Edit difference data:
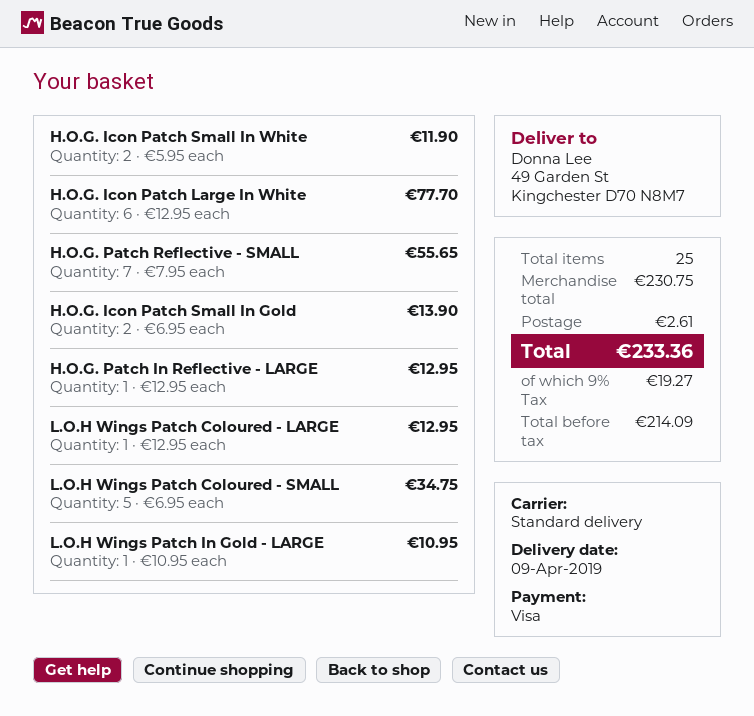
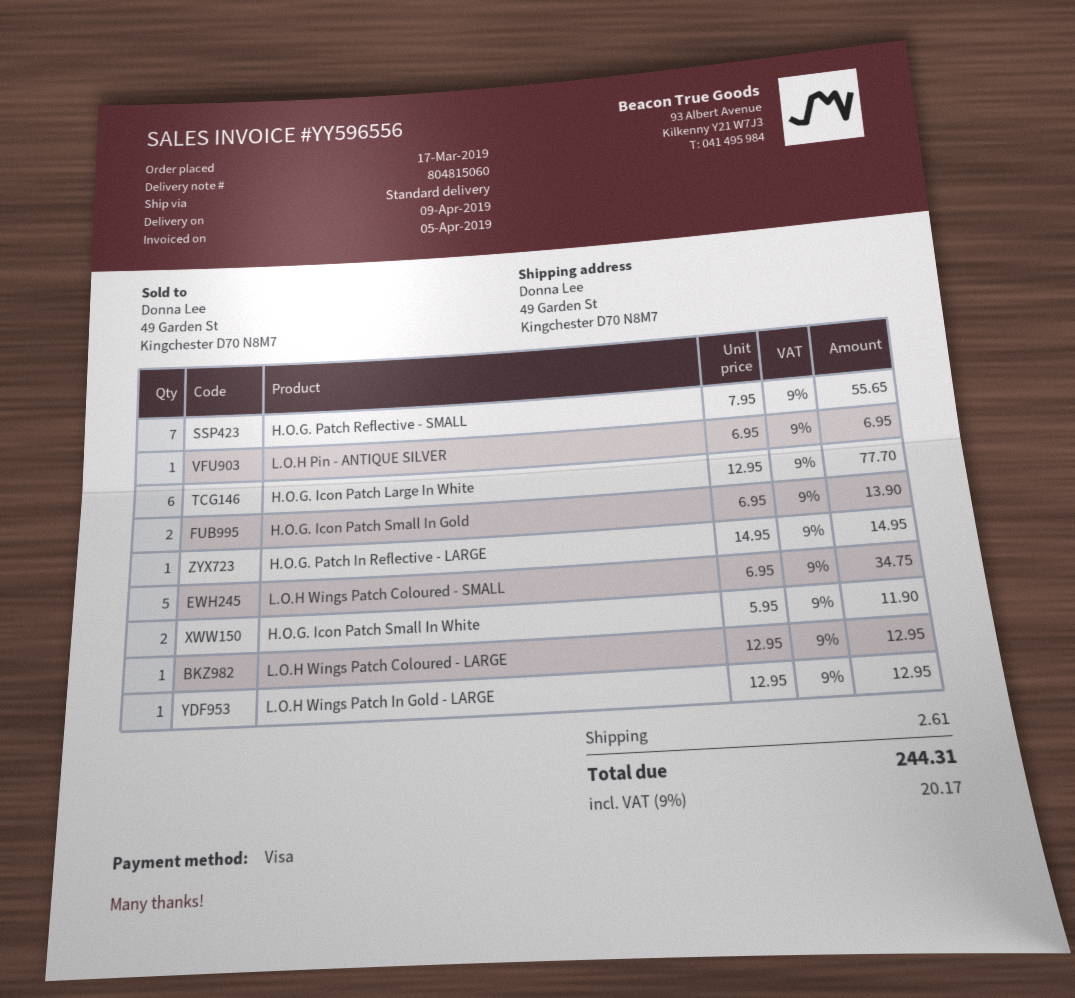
H.O.G. Patch In Reflective - LARGE: 1 x 12.95 = 12.95 -> 1 x 14.95 = 14.95
L.O.H Wings Patch In Gold - LARGE: 1 x 10.95 = 10.95 -> 1 x 12.95 = 12.95
L.O.H Pin - ANTIQUE SILVER: none -> 1 x 6.95 = 6.95
tax: 9% = 19.27 -> 9% = 20.17
total: 233.36 -> 244.31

Problem details :: Check each line above for the word "Patch" and copy every line that has it.

Solution to the problem ::
H.O.G. Patch In Reflective - LARGE: 1 x 12.95 = 12.95 -> 1 x 14.95 = 14.95
L.O.H Wings Patch In Gold - LARGE: 1 x 10.95 = 10.95 -> 1 x 12.95 = 12.95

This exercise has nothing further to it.